The framework includes dedicated assessments for Irish medium education, ensuring full equity for immersion learners. It replaces, high-workload unreliable writing tests with a new Writing Repository that allows schools to benchmark writing standards with minimal burden.

A key innovation is the use of scaled scores, which replace the Levels of Progression and offer greater precision, clarity and comparability over time.

A new Record of Development and Education will create a single digital learner record from early years to Key Stage 3, reducing duplication and enabling earlier, more effective intervention.

Crucially, these new assessments are short, low stakes and supportive. They require no revision or preparation, and many will be automatically marked to minimise workload. They will be designed to give teachers the information they need, while providing parents with clear, consistent and easy to understand updates about how their child is progressing.

Data from these assessments will not be used for high stakes accountability nor published at individual school level or used to create league tables. Rather our focus is to ensure high-quality information to support pupil learning and on the standards across the system as a whole.


Addressing the NIAO’s findings on the quality of education

The reforms published today respond directly to the concerns raised by the NIAO. Northern Ireland has long lacked robust system level attainment data, limiting our ability to spot early signs of underachievement or monitor progress across Foundation Stage to Key Stage 3. The new statutory framework will restore consistent, comparable information across the primary and early post primary phases, enabling more effective identification of inequalities, sharper targeting of support and improved long term planning.
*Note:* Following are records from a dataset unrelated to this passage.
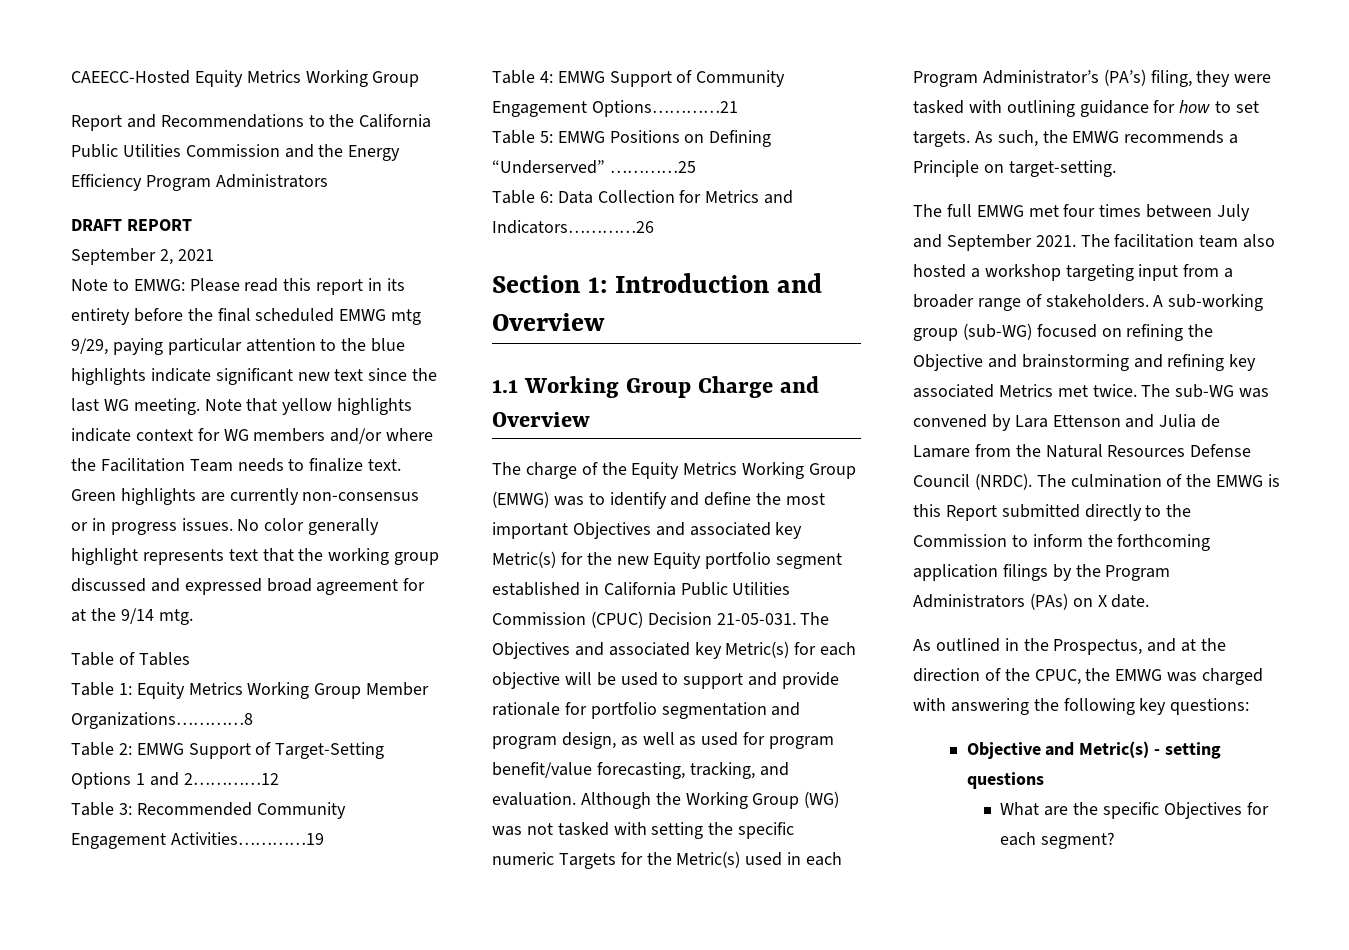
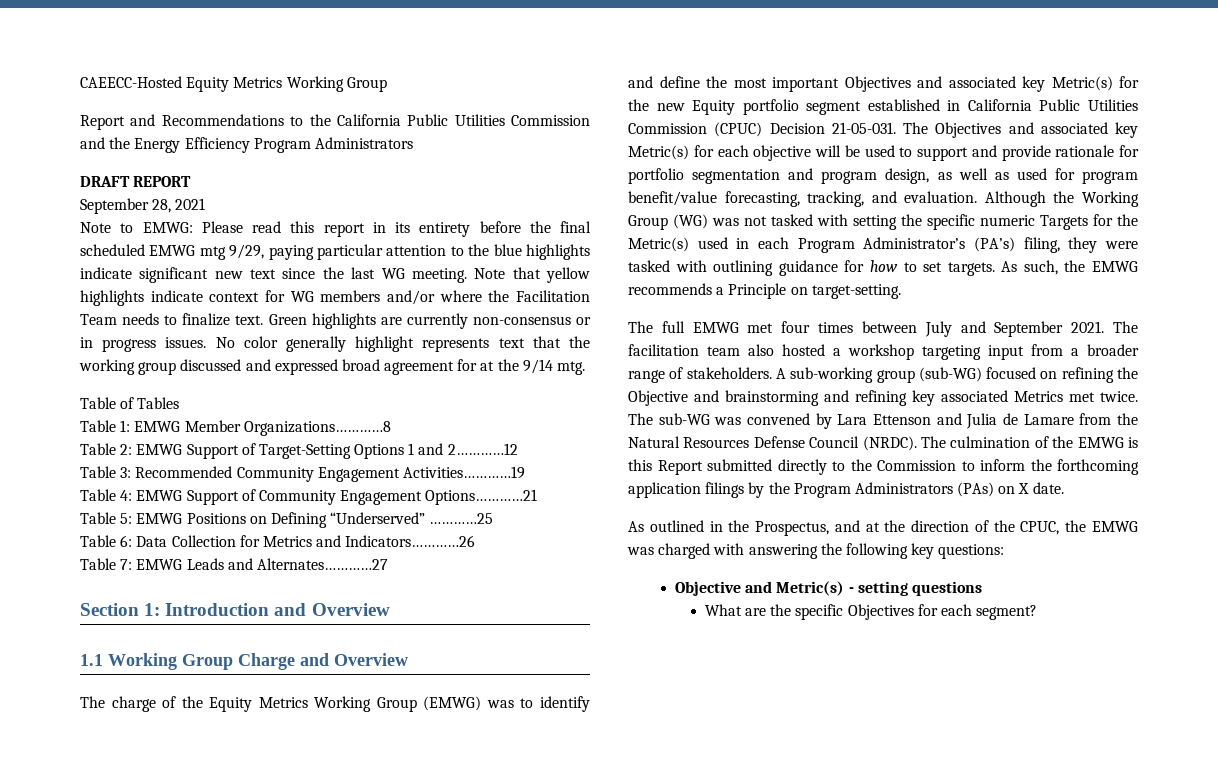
- September 2, 2021
+ September 28, 2021
- Table 1: Equity Metrics Working Group Member Organizations…………8
+ Table 1: EMWG Member Organizations…………8
+ Table 7: EMWG Leads and Alternates…………27

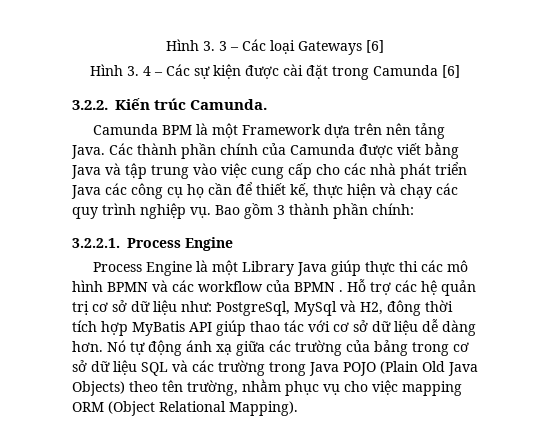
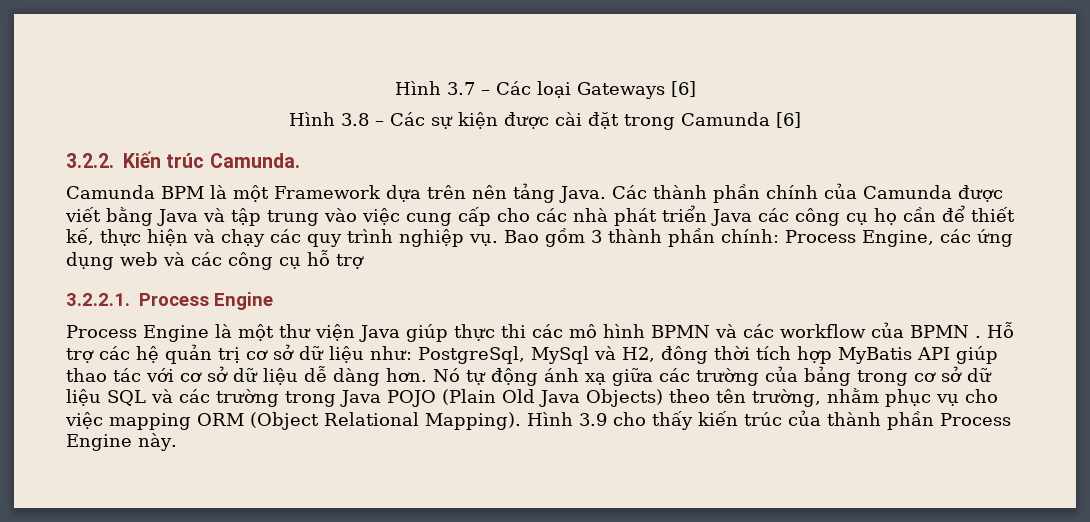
- Hình 3. 3 – Các loại Gateways [6]
+ Hình 3.7 – Các loại Gateways [6]
- Hình 3. 4 – Các sự kiện được cài đặt trong Camunda [6]
+ Hình 3.8 – Các sự kiện được cài đặt trong Camunda [6]
- Bao gồm 3 thành phần chính:
+ Bao gồm 3 thành phần chính: Process Engine, các ứng dụng web và các công cụ hỗ trợ
- Process Engine là một Library Java giúp thực thi các mô hình BPMN và các workflow của BPMN .
+ Process Engine là một thư viện Java giúp thực thi các mô hình BPMN và các workflow của BPMN .
+ Hình 3.9 cho thấy kiến trúc của thành phần Process Engine này.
The Record of Development and Education will help close the significant information gaps highlighted by the Audit Office, while strengthened early assessment and accountability structures address core weaknesses in the current system. Together, these reforms rebuild the essential foundations required to assure educational quality.

The NIAO itself notes that TransformED introduces the data, inspection and oversight mechanisms Northern Ireland needs: they are the essential cornerstones of system improvement.


Implementation and Next Steps

To ensure successful delivery, my department will establish a formal Assessment Reform Programme, supported by twelve specialist workstreams and guided by an Assessment Board comprising the Department, CCEA, ETI, EA and international experts. CCEA will lead the technical development of the new assessments, supported by a resourcing and capacity review to ensure readiness for this expanded role.

Implementation will be phased to ensure clarity and stability for teachers, parents and pupils. The rollout of the new curriculum will begin in 2028-29 and continue over three years. The first statutory Year 4 assessments under the new model will take place in March 2030, followed by Year 7 and Year 10 assessments in March 2031. Other elements, including the baseline check, phonics check, multiplication check and the Writing Repository, will be introduced as schools and practitioners are ready and as technical quality assurance is completed.


Conclusion

The publication of these documents marks a decisive step forward for Northern Ireland’s education system. They provide the clarity and coherence needed to rebuild confidence in assessment, strengthen early identification and intervention, restore meaningful system level information published at system - level attainment only, reduce unnecessary workload and ensure that parents receive simple, uniform and accessible information about how their child is performing.

These reforms are a central element of TransformED. They address the weaknesses identified by the NIAO and set a new standard for what pupils, parents and educators should expect.

Northern Ireland now has the opportunity to build a statutory assessment system that is fair, modern and fit for purpose and enables teachers to teach, pupils to learn and the system to improve.

My Department looks forward to working with educators, parents and our delivery partners to ensure every learner benefits from the strong foundations established today.